**Try it**
From the line with "Heather Hills Beneath" through the line with "balance: 1442.65 -> 1479.03", inclusive, return each line of the data below exactly and leave the rest out.
────
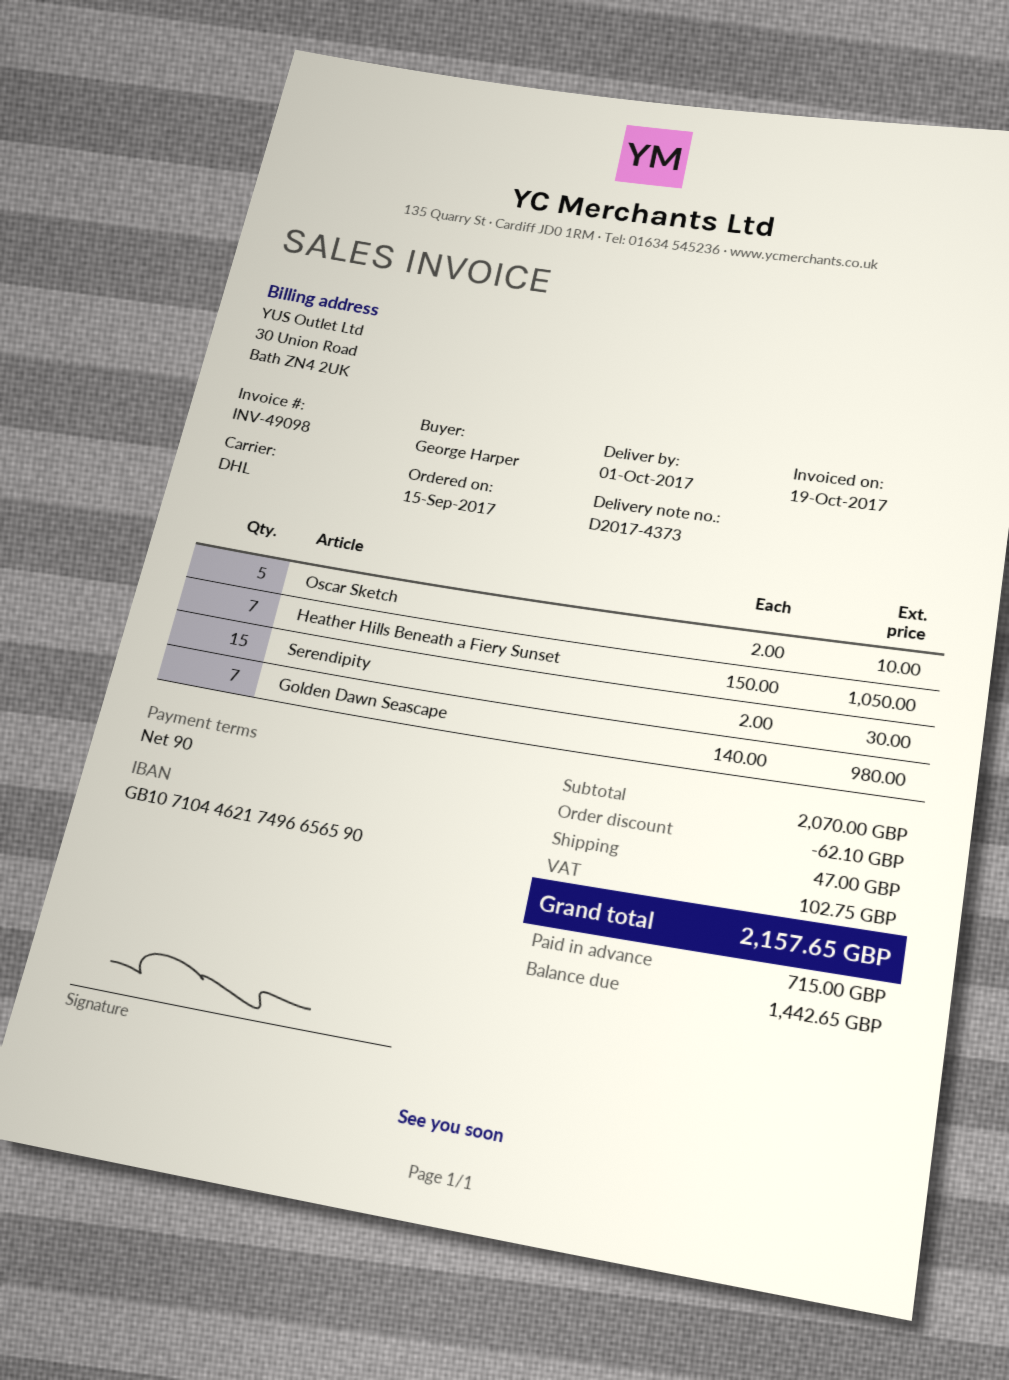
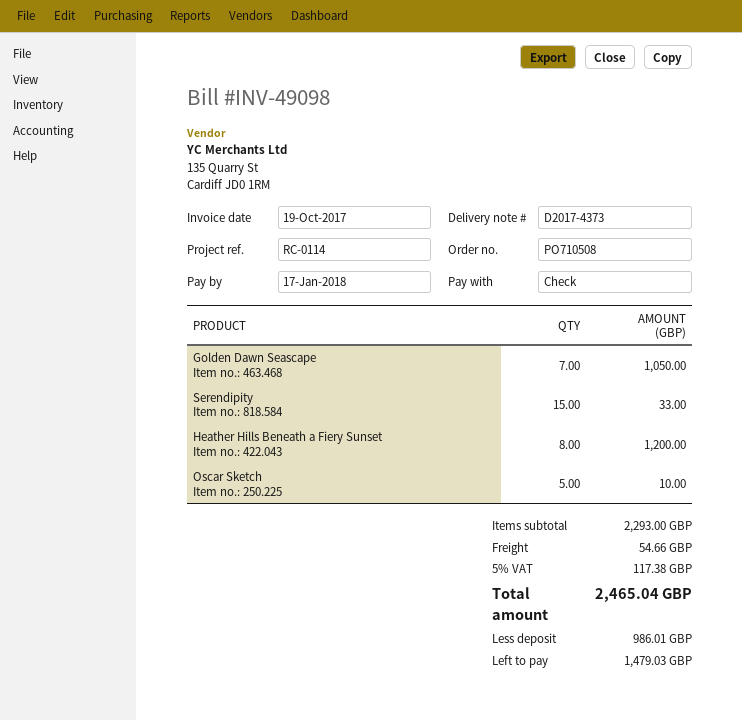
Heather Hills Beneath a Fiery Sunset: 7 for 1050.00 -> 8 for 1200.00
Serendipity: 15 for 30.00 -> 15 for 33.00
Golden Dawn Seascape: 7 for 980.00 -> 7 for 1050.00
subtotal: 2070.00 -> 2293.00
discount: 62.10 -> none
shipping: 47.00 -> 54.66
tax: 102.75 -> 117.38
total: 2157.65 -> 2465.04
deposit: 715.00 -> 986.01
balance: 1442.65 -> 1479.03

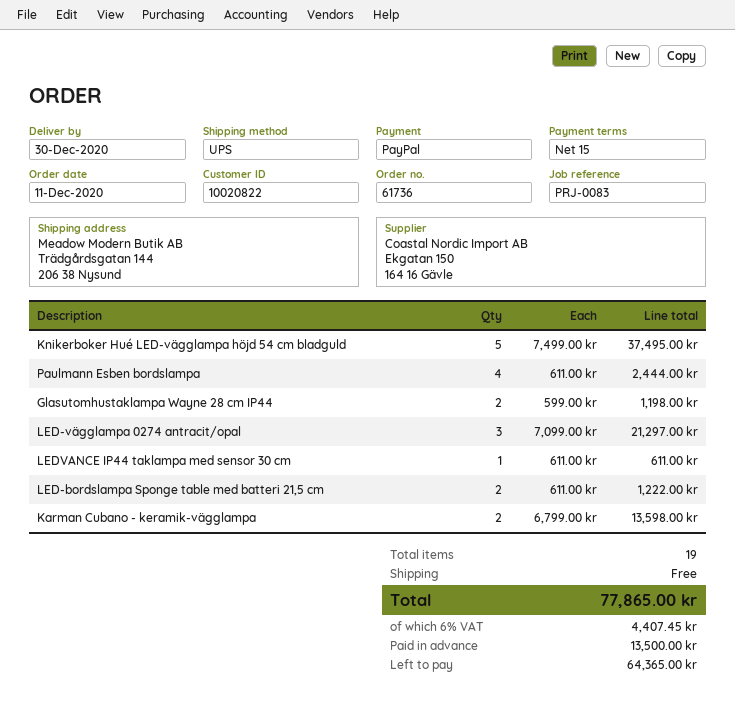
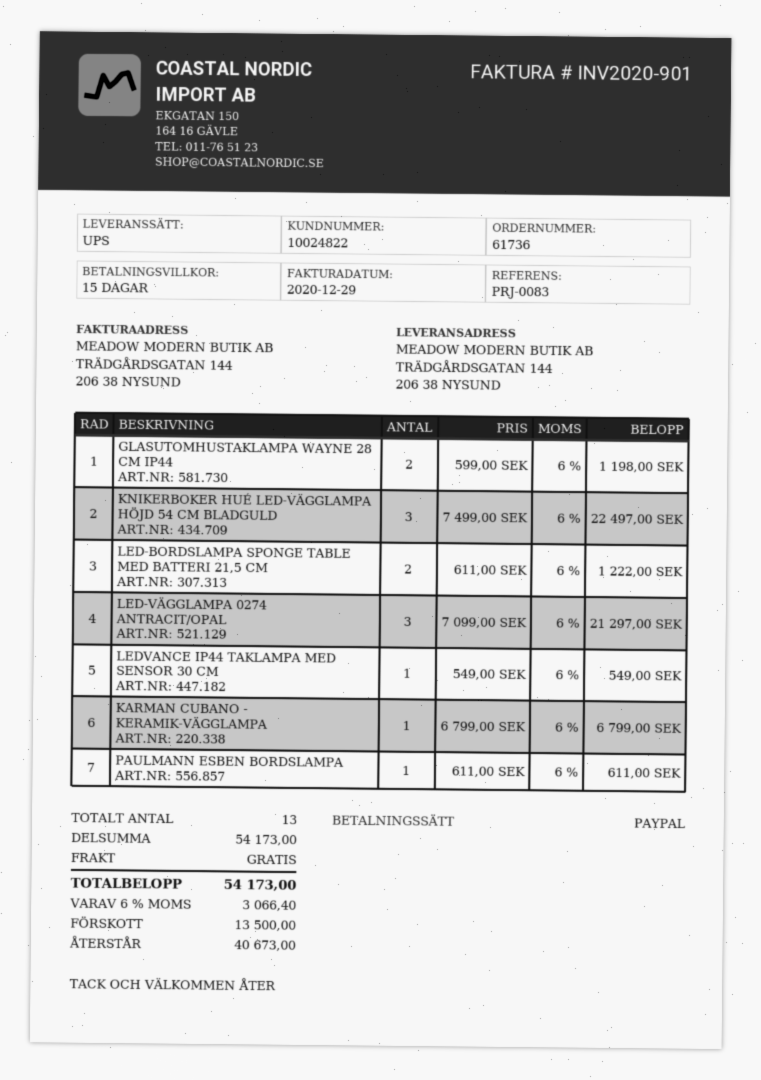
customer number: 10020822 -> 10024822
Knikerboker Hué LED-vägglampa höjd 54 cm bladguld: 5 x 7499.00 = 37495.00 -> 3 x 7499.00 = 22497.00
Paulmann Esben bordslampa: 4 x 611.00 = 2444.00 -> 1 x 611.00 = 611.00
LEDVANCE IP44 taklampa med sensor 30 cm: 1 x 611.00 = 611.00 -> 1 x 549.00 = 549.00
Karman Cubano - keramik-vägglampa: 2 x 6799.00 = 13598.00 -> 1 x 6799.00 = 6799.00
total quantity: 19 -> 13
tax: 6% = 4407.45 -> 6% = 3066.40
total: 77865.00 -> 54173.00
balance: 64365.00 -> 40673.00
────
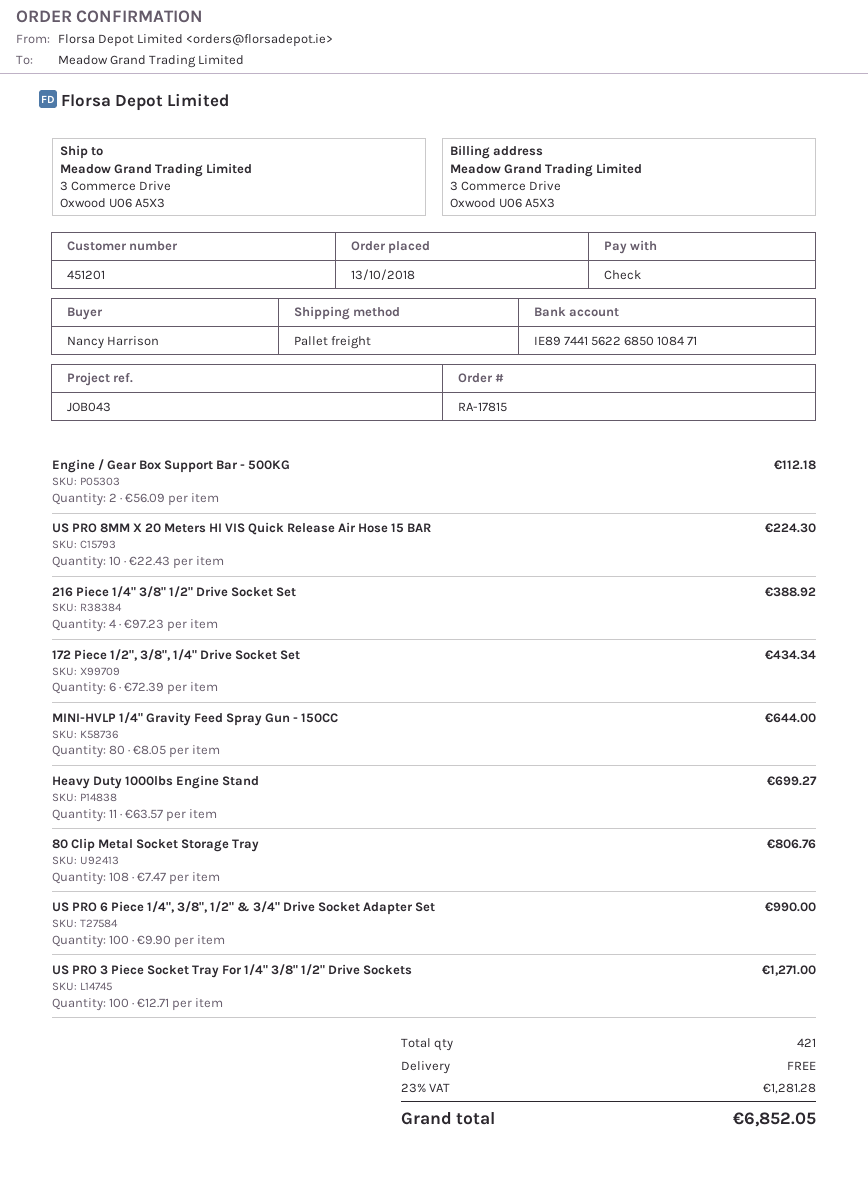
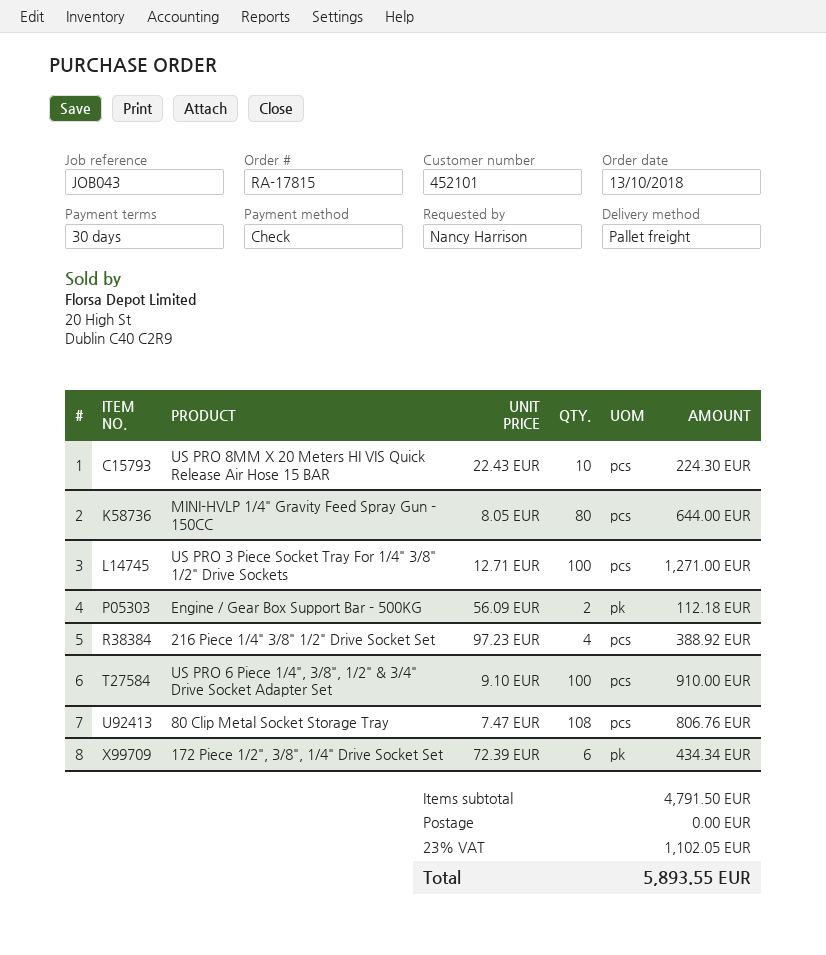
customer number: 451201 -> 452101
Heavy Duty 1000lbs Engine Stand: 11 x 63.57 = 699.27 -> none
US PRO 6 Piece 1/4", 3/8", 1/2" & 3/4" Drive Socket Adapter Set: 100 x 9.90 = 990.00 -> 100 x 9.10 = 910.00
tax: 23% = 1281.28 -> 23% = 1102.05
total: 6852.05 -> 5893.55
────
**Solution below**
Heather Hills Beneath a Fiery Sunset: 7 for 1050.00 -> 8 for 1200.00
Serendipity: 15 for 30.00 -> 15 for 33.00
Golden Dawn Seascape: 7 for 980.00 -> 7 for 1050.00
subtotal: 2070.00 -> 2293.00
discount: 62.10 -> none
shipping: 47.00 -> 54.66
tax: 102.75 -> 117.38
total: 2157.65 -> 2465.04
deposit: 715.00 -> 986.01
balance: 1442.65 -> 1479.03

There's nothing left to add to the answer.